# [Problem details]
Would you please return the lines of the entries below starting at the line that has "(346, 133) none" and ending at the line that has "(758, 341) none", both included, exactly as they are?

# [Given records]
........

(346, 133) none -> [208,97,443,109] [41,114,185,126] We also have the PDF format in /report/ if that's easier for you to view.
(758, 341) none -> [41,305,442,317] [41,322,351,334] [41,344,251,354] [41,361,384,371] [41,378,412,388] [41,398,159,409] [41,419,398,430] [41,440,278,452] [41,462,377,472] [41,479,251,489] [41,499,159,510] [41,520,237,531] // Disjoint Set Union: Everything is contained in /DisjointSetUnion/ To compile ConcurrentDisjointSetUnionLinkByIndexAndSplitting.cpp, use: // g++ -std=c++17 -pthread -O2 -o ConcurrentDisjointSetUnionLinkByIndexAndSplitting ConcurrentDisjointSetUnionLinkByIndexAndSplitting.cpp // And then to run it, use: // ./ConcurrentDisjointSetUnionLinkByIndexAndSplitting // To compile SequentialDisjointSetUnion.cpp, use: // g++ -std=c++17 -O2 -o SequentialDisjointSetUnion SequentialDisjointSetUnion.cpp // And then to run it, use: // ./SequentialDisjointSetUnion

........

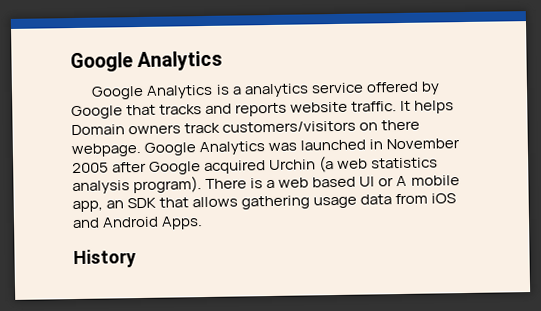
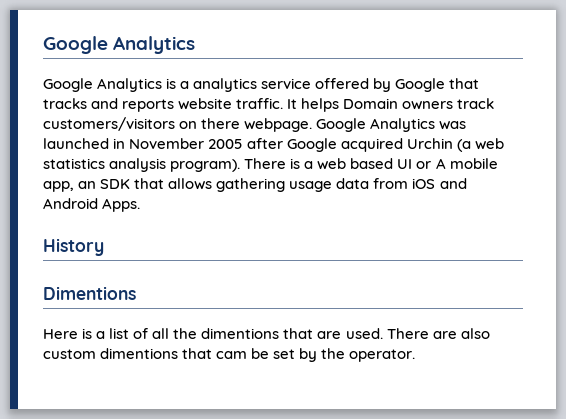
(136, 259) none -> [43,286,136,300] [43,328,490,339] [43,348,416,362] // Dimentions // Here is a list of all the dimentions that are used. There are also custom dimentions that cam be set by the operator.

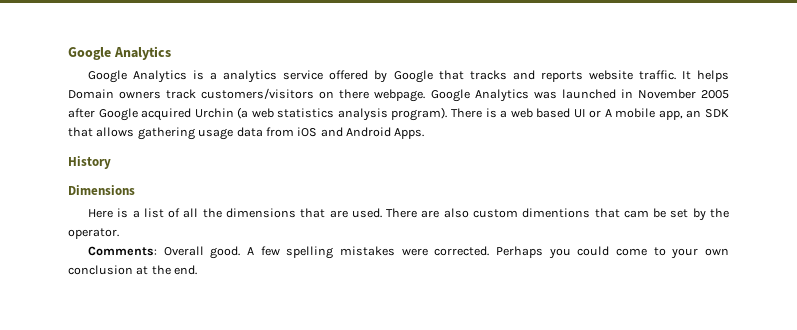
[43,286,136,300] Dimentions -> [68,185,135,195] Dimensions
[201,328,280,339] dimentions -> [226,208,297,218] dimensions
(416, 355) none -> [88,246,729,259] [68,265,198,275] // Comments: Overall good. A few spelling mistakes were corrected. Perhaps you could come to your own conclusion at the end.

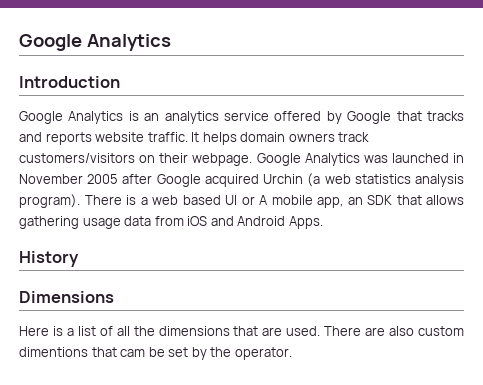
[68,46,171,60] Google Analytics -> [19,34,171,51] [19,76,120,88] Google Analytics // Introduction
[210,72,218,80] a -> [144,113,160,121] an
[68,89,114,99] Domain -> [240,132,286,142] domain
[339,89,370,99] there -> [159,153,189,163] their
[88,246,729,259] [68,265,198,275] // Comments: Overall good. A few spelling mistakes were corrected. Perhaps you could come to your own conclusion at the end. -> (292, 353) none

........

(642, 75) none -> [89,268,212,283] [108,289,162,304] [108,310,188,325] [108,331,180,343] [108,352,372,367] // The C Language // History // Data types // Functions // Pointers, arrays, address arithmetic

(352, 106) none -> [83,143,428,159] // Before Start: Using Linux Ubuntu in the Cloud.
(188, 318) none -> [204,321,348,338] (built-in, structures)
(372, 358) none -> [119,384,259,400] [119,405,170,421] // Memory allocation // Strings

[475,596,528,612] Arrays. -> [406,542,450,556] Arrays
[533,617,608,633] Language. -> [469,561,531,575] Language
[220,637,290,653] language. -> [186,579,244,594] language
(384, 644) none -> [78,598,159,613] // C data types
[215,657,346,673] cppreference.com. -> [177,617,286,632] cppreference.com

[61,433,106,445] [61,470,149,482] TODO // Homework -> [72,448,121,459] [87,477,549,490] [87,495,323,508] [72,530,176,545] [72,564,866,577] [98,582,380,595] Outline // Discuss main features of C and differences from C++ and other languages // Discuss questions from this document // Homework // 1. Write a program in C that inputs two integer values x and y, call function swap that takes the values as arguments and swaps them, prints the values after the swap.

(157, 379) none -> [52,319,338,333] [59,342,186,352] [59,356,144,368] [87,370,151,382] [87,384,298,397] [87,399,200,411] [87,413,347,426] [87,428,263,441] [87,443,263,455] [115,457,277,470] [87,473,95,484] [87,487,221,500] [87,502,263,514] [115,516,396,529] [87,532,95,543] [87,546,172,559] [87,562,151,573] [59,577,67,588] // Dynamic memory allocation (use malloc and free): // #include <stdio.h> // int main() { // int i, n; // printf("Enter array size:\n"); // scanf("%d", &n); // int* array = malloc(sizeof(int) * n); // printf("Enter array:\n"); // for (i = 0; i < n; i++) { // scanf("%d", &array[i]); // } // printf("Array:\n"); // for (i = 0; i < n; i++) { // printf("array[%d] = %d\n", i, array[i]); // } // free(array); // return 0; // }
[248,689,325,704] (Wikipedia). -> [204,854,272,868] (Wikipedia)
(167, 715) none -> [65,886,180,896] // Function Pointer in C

........

# [Exercise solution]
(346, 133) none -> [208,97,443,109] [41,114,185,126] We also have the PDF format in /report/ if that's easier for you to view.
(758, 341) none -> [41,305,442,317] [41,322,351,334] [41,344,251,354] [41,361,384,371] [41,378,412,388] [41,398,159,409] [41,419,398,430] [41,440,278,452] [41,462,377,472] [41,479,251,489] [41,499,159,510] [41,520,237,531] // Disjoint Set Union: Everything is contained in /DisjointSetUnion/ To compile ConcurrentDisjointSetUnionLinkByIndexAndSplitting.cpp, use: // g++ -std=c++17 -pthread -O2 -o ConcurrentDisjointSetUnionLinkByIndexAndSplitting ConcurrentDisjointSetUnionLinkByIndexAndSplitting.cpp // And then to run it, use: // ./ConcurrentDisjointSetUnionLinkByIndexAndSplitting // To compile SequentialDisjointSetUnion.cpp, use: // g++ -std=c++17 -O2 -o SequentialDisjointSetUnion SequentialDisjointSetUnion.cpp // And then to run it, use: // ./SequentialDisjointSetUnion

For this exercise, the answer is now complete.